▶ **WORK INSTRUCTIONS**: Return the full listing exactly as it is written.

▶ **STUDY MATERIAL**:
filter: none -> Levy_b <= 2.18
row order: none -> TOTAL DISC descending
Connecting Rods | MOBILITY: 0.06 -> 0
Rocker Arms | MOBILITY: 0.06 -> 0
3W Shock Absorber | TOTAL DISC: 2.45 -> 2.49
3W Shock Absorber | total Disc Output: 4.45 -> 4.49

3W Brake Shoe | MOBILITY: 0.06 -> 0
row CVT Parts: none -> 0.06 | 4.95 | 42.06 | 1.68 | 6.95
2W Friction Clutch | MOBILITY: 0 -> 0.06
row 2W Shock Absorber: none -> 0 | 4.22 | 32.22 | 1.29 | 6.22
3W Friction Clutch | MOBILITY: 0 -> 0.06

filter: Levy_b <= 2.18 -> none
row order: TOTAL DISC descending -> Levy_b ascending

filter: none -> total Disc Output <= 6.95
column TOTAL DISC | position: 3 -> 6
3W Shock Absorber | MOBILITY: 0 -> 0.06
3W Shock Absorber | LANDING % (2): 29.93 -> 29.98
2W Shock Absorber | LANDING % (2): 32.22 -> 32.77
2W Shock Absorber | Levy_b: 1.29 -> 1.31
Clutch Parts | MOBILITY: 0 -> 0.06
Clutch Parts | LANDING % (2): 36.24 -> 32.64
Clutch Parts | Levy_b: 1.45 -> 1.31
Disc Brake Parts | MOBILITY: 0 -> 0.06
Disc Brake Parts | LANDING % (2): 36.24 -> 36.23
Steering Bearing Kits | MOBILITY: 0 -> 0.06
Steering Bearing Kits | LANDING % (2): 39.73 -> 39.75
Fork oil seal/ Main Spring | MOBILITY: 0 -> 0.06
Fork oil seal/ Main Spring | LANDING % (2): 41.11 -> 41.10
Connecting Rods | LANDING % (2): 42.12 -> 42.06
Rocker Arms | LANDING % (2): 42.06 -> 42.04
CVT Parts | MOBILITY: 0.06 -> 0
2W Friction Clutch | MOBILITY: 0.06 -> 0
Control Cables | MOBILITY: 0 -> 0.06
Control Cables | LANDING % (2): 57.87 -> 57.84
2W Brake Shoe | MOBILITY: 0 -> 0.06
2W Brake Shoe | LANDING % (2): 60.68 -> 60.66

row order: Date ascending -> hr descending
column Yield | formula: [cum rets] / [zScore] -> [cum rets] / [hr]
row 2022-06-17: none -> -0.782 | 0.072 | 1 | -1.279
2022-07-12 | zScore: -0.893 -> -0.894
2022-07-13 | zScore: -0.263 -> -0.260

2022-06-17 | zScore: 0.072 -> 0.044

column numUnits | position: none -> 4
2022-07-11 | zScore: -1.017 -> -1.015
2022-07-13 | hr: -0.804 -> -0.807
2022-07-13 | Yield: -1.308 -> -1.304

▶ **WRITTEN ANSWER**:
filter: none -> Levy_b <= 2.18
row order: none -> TOTAL DISC descending
Connecting Rods | MOBILITY: 0.06 -> 0
Rocker Arms | MOBILITY: 0.06 -> 0
3W Shock Absorber | TOTAL DISC: 2.45 -> 2.49
3W Shock Absorber | total Disc Output: 4.45 -> 4.49

3W Brake Shoe | MOBILITY: 0.06 -> 0
row CVT Parts: none -> 0.06 | 4.95 | 42.06 | 1.68 | 6.95
2W Friction Clutch | MOBILITY: 0 -> 0.06
row 2W Shock Absorber: none -> 0 | 4.22 | 32.22 | 1.29 | 6.22
3W Friction Clutch | MOBILITY: 0 -> 0.06

filter: Levy_b <= 2.18 -> none
row order: TOTAL DISC descending -> Levy_b ascending

filter: none -> total Disc Output <= 6.95
column TOTAL DISC | position: 3 -> 6
3W Shock Absorber | MOBILITY: 0 -> 0.06
3W Shock Absorber | LANDING % (2): 29.93 -> 29.98
2W Shock Absorber | LANDING % (2): 32.22 -> 32.77
2W Shock Absorber | Levy_b: 1.29 -> 1.31
Clutch Parts | MOBILITY: 0 -> 0.06
Clutch Parts | LANDING % (2): 36.24 -> 32.64
Clutch Parts | Levy_b: 1.45 -> 1.31
Disc Brake Parts | MOBILITY: 0 -> 0.06
Disc Brake Parts | LANDING % (2): 36.24 -> 36.23
Steering Bearing Kits | MOBILITY: 0 -> 0.06
Steering Bearing Kits | LANDING % (2): 39.73 -> 39.75
Fork oil seal/ Main Spring | MOBILITY: 0 -> 0.06
Fork oil seal/ Main Spring | LANDING % (2): 41.11 -> 41.10
Connecting Rods | LANDING % (2): 42.12 -> 42.06
Rocker Arms | LANDING % (2): 42.06 -> 42.04
CVT Parts | MOBILITY: 0.06 -> 0
2W Friction Clutch | MOBILITY: 0.06 -> 0
Control Cables | MOBILITY: 0 -> 0.06
Control Cables | LANDING % (2): 57.87 -> 57.84
2W Brake Shoe | MOBILITY: 0 -> 0.06
2W Brake Shoe | LANDING % (2): 60.68 -> 60.66

row order: Date ascending -> hr descending
column Yield | formula: [cum rets] / [zScore] -> [cum rets] / [hr]
row 2022-06-17: none -> -0.782 | 0.072 | 1 | -1.279
2022-07-12 | zScore: -0.893 -> -0.894
2022-07-13 | zScore: -0.263 -> -0.260

2022-06-17 | zScore: 0.072 -> 0.044

column numUnits | position: none -> 4
2022-07-11 | zScore: -1.017 -> -1.015
2022-07-13 | hr: -0.804 -> -0.807
2022-07-13 | Yield: -1.308 -> -1.304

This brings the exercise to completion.